### [YOUR GOAL]
Your copy should repeat each record below exactly and contain no images.

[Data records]
--*--

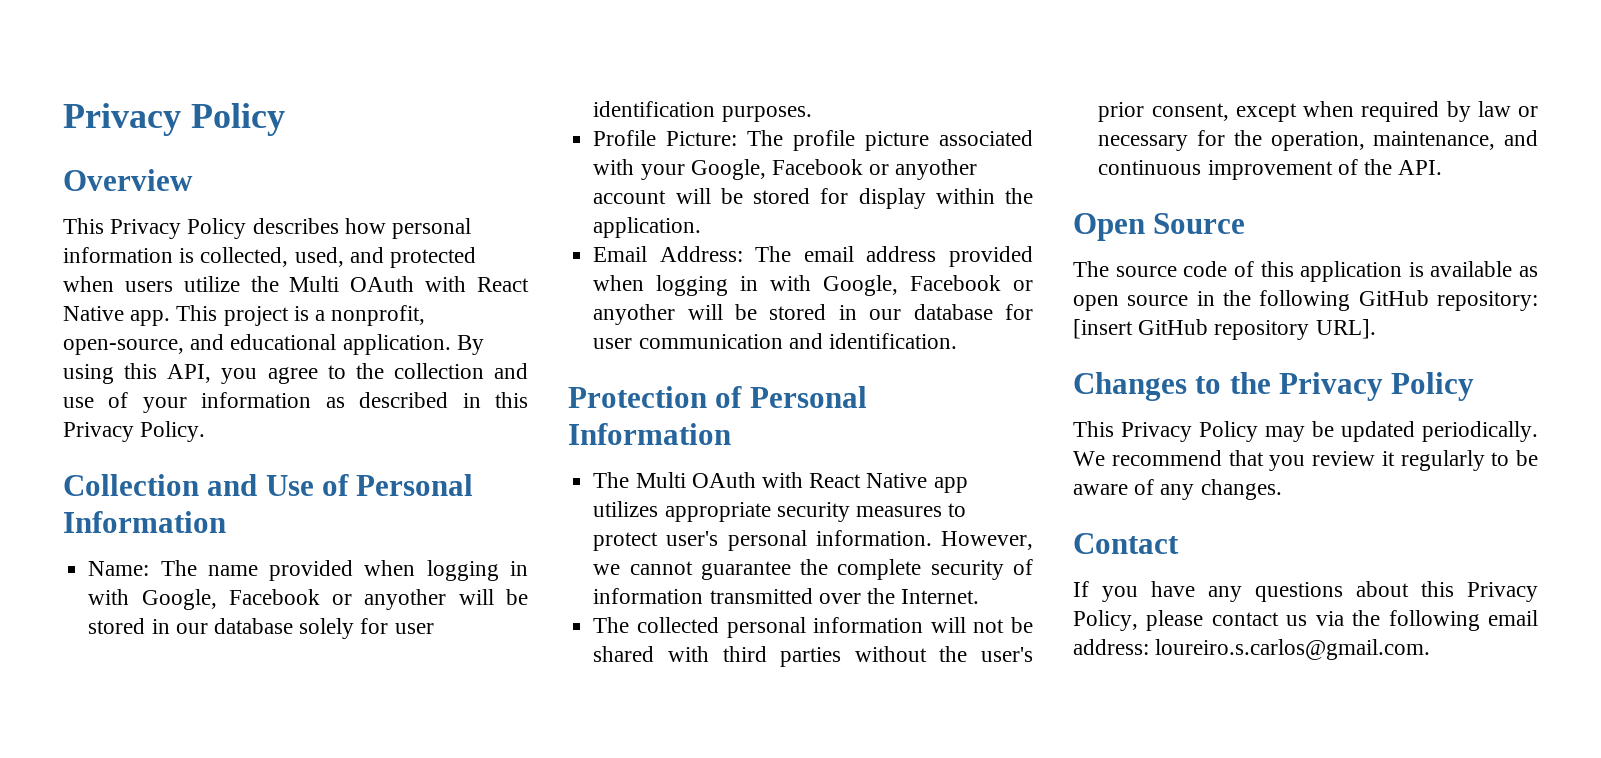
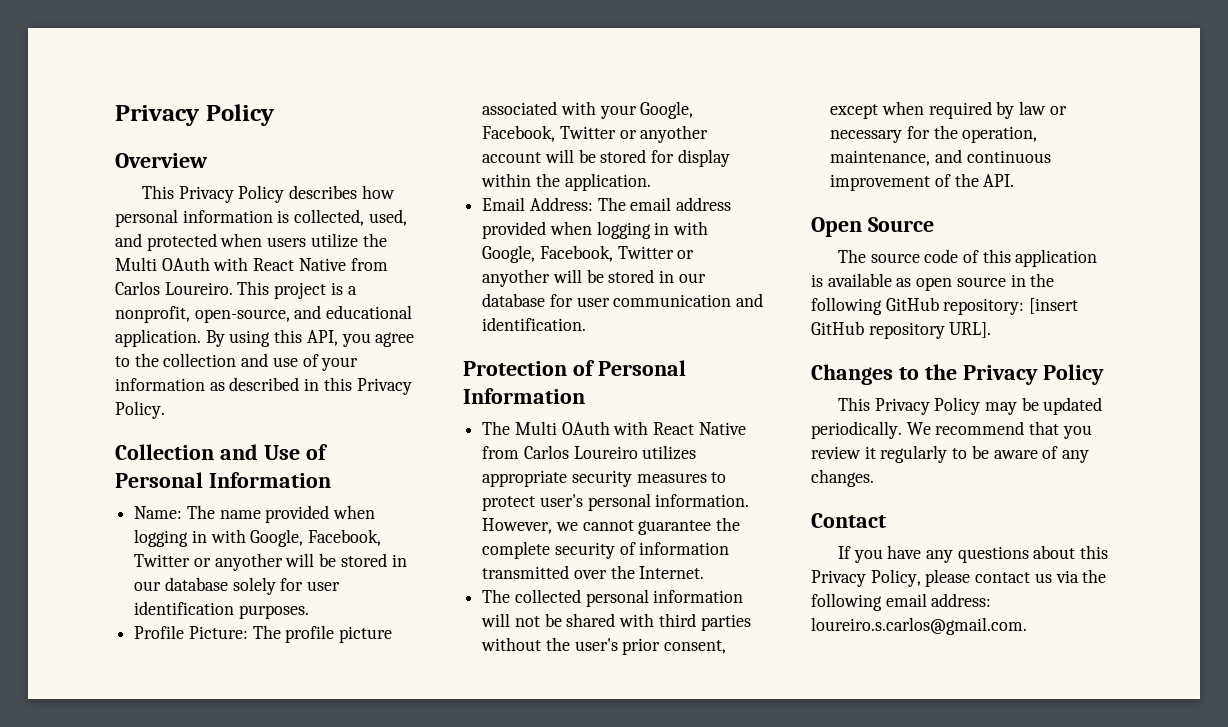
- This Privacy Policy describes how personal information is collected, used, and protected when users utilize the Multi OAuth with React Native app.
+ This Privacy Policy describes how personal information is collected, used, and protected when users utilize the Multi OAuth with React Native from Carlos Loureiro.
- Name: The name provided when logging in with Google, Facebook or anyother will be stored in our database solely for user identification purposes.
+ Name: The name provided when logging in with Google, Facebook, Twitter or anyother will be stored in our database solely for user identification purposes.
- Profile Picture: The profile picture associated with your Google, Facebook or anyother account will be stored for display within the application.
+ Profile Picture: The profile picture associated with your Google, Facebook, Twitter or anyother account will be stored for display within the application.
- Email Address: The email address provided when logging in with Google, Facebook or anyother will be stored in our database for user communication and identification.
+ Email Address: The email address provided when logging in with Google, Facebook, Twitter or anyother will be stored in our database for user communication and identification.
- The Multi OAuth with React Native app utilizes appropriate security measures to protect user's personal information.
+ The Multi OAuth with React Native from Carlos Loureiro utilizes appropriate security measures to protect user's personal information.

--*--

### [SOLUTION]
- This Privacy Policy describes how personal information is collected, used, and protected when users utilize the Multi OAuth with React Native app.
+ This Privacy Policy describes how personal information is collected, used, and protected when users utilize the Multi OAuth with React Native from Carlos Loureiro.
- Name: The name provided when logging in with Google, Facebook or anyother will be stored in our database solely for user identification purposes.
+ Name: The name provided when logging in with Google, Facebook, Twitter or anyother will be stored in our database solely for user identification purposes.
- Profile Picture: The profile picture associated with your Google, Facebook or anyother account will be stored for display within the application.
+ Profile Picture: The profile picture associated with your Google, Facebook, Twitter or anyother account will be stored for display within the application.
- Email Address: The email address provided when logging in with Google, Facebook or anyother will be stored in our database for user communication and identification.
+ Email Address: The email address provided when logging in with Google, Facebook, Twitter or anyother will be stored in our database for user communication and identification.
- The Multi OAuth with React Native app utilizes appropriate security measures to protect user's personal information.
+ The Multi OAuth with React Native from Carlos Loureiro utilizes appropriate security measures to protect user's personal information.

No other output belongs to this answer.